The contact of the three components is preferably carried out with stirring, and it is also possible to carry out the contact by mechanical pulverization with a ball mill, a vibration mill, or the like. The order of contact of the three components is
It may be any as long as the effect of the present invention is recognized, but it is produced by contacting magnesium dihalide with titanium tetraalkoxide, and alcohol or organic acid ester to dissolve magnesium dihalide, and then contacting with polymer silicon compound. It is common to deposit a substance. The contact of the three components can also be performed in the presence of a dispersion medium. Examples of the dispersion medium in that case include hydrocarbons, halogenated hydrocarbons, dialkyl siloxanes and the like. Specific examples of hydrocarbons include hexane, heptane, toluene, cyclohexane, etc. Specific examples of halogenated hydrocarbons include n-butyl chloride, 1,2-dichloroethylene, carbon tetrachloride, chlorobenzene, etc. Specific examples of the siloxane include dimethylpolysiloxane and methyl-phenylpolysiloxane.

2) Component (A ₂ ) Component (A ₂ ) is an aromatic carboxylic acid ester.

What is usually used as the aromatic carboxylic acid ester is, for example, a carboxylic acid ester derived from an aromatic mono- or dicarboxylic acid having 7 to 12 carbon atoms and an alcohol having 1 to 12 carbon atoms. Specifically, methyl benzoate, ethyl benzoate, methyl toluate, ethyl toluate, ethyl anisate, diethyl phthalate, di-n-butyl phthalate, di-n-heptyl phthalate, di-n-butyl terephthalate, Examples include diethyl terephthalate and diisobutyl phthalate.

Specific examples of the silicon alkoxide-containing compound include monophenyltrimethoxysilane, diphenyldimethoxysilane, tetraethoxysilane, monophenyltriethoxysilane, diphenyldiethoxysilane, methyltrimethoxysilane, dimethyldiethoxysilane, and methylphenyldimethoxysilane. , Etc.

3) the component (A ₃₎ which is at least one of the following components (a) ~ (b).

(A) A compound represented by the general formula TiX ₄ (where X is a halogen). Specific examples include TiCl ₄ and TiBr ₄ . Of these, TiCl _{4 and the} like are preferable.

(B) A compound represented by the general formula SiX ₄ (where X is a halogen).
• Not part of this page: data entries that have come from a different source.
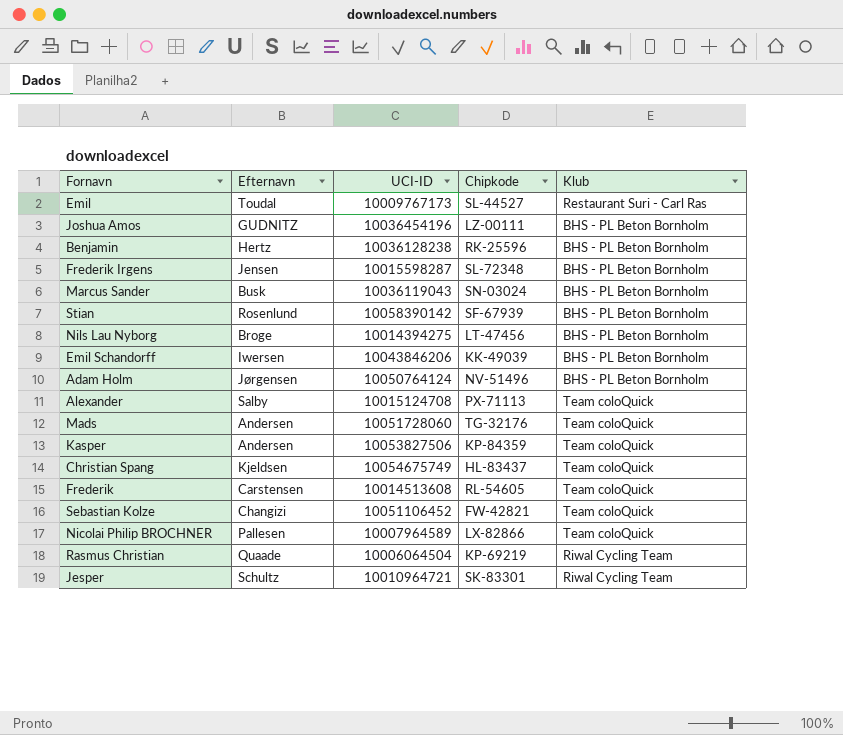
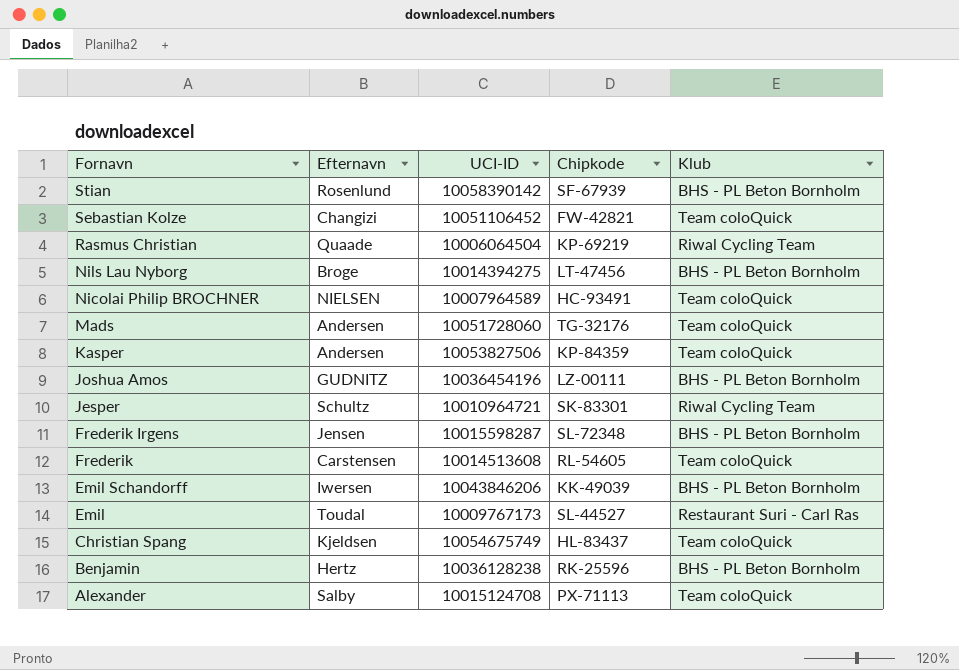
row order: none -> Fornavn descending
row Marcus Sander: Busk | 10036119043 | SN-03024 | BHS - PL Beton Bornholm -> none
row Adam Holm: Jørgensen | 10050764124 | NV-51496 | BHS - PL Beton Bornholm -> none
Nicolai Philip BROCHNER | Efternavn: Pallesen -> NIELSEN
Nicolai Philip BROCHNER | Chipkode: LX-82866 -> HC-93491

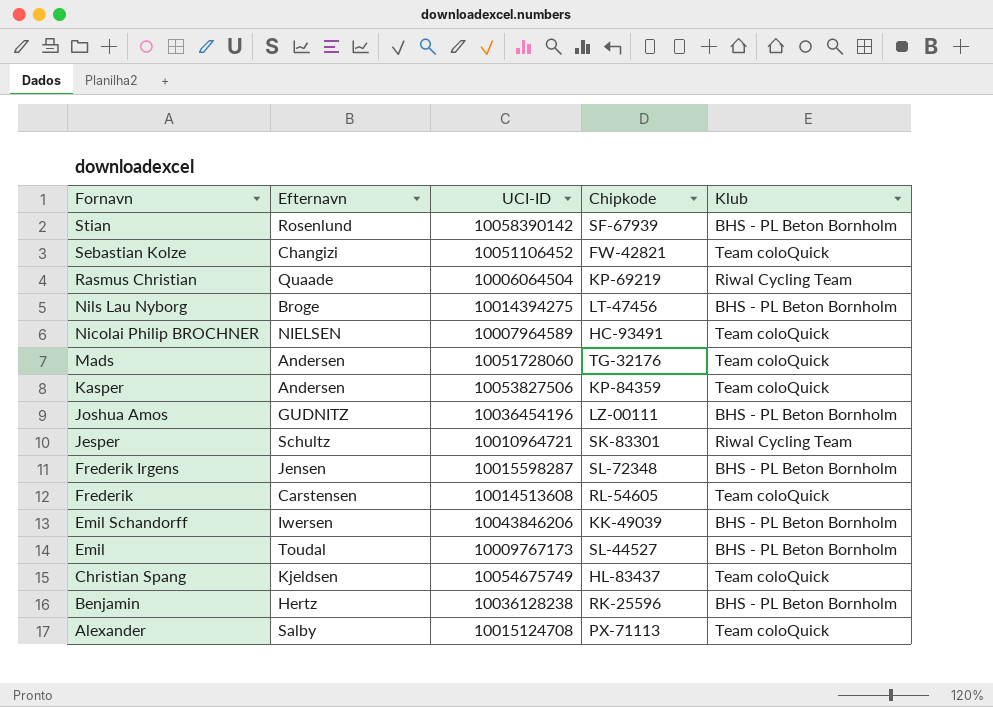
Emil | Klub: Restaurant Suri - Carl Ras -> BHS - PL Beton Bornholm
Specific examples include SiCl ₄ and SiBr ₄ . Of these, SiCl _{4 and the} like are preferable.

Preparation The present invention catalyst component of the present invention the catalyst component (A) is a contact product of the component _{(A 1) ~ (A 3} ). And this invention prepares this as a high concentration slurry.

1) Amount Ratio The amount of each component used is arbitrary as long as the effects of the present invention are observed, but generally, the following ranges are preferable.

The amount of the component (A ₂ ) used is preferably in the range of 1 × 10 ⁻³ to 10 with respect to the magnesium dihalide constituting the component (A ₁ ), preferably 1 × 10 ⁻² to 1. It is within the range.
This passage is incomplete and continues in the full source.